## Requirement
Restate each record word for word, omitting whatever pictures it holds.

## Data for this task

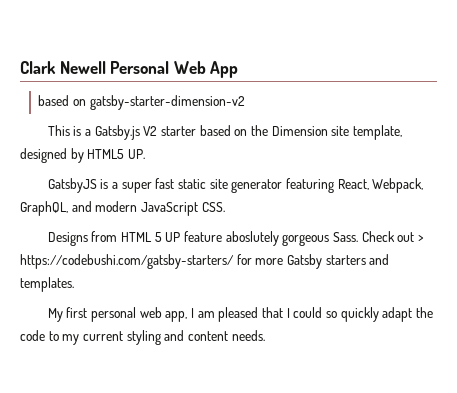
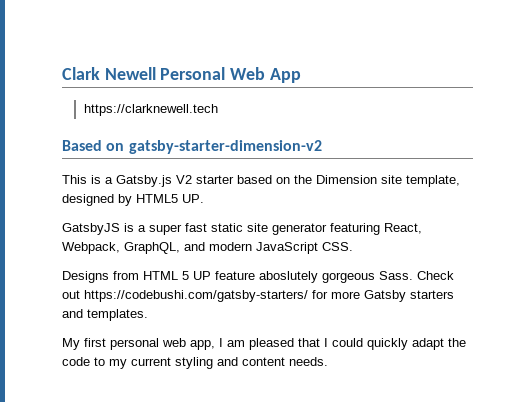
- based on gatsby-starter-dimension-v2
+ https://clarknewell.tech
+ Based on gatsby-starter-dimension-v2
- Check out > https://codebushi.com/gatsby-starters/ for more Gatsby starters and templates.
+ Check out https://codebushi.com/gatsby-starters/ for more Gatsby starters and templates.
- My first personal web app, I am pleased that I could so quickly adapt the code to my current styling and content needs.
+ My first personal web app, I am pleased that I could quickly adapt the code to my current styling and content needs.

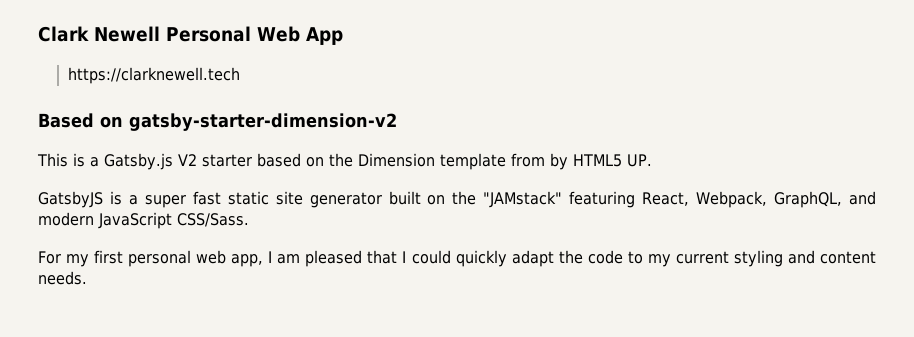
- This is a Gatsby.js V2 starter based on the Dimension site template, designed by HTML5 UP.
+ This is a Gatsby.js V2 starter based on the Dimension template from by HTML5 UP.
- GatsbyJS is a super fast static site generator featuring React, Webpack, GraphQL, and modern JavaScript CSS.
- Designs from HTML 5 UP feature aboslutely gorgeous Sass. Check out https://codebushi.com/gatsby-starters/ for more Gatsby starters and templates.
- My first personal web app, I am pleased that I could quickly adapt the code to my current styling and content needs.
+ GatsbyJS is a super fast static site generator built on the "JAMstack" featuring React, Webpack, GraphQL, and modern JavaScript CSS/Sass.
+ For my first personal web app, I am pleased that I could quickly adapt the code to my current styling and content needs.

## Answer space
- based on gatsby-starter-dimension-v2
+ https://clarknewell.tech
+ Based on gatsby-starter-dimension-v2
- Check out > https://codebushi.com/gatsby-starters/ for more Gatsby starters and templates.
+ Check out https://codebushi.com/gatsby-starters/ for more Gatsby starters and templates.
- My first personal web app, I am pleased that I could so quickly adapt the code to my current styling and content needs.
+ My first personal web app, I am pleased that I could quickly adapt the code to my current styling and content needs.

- This is a Gatsby.js V2 starter based on the Dimension site template, designed by HTML5 UP.
+ This is a Gatsby.js V2 starter based on the Dimension template from by HTML5 UP.
- GatsbyJS is a super fast static site generator featuring React, Webpack, GraphQL, and modern JavaScript CSS.
- Designs from HTML 5 UP feature aboslutely gorgeous Sass. Check out https://codebushi.com/gatsby-starters/ for more Gatsby starters and templates.
- My first personal web app, I am pleased that I could quickly adapt the code to my current styling and content needs.
+ GatsbyJS is a super fast static site generator built on the "JAMstack" featuring React, Webpack, GraphQL, and modern JavaScript CSS/Sass.
+ For my first personal web app, I am pleased that I could quickly adapt the code to my current styling and content needs.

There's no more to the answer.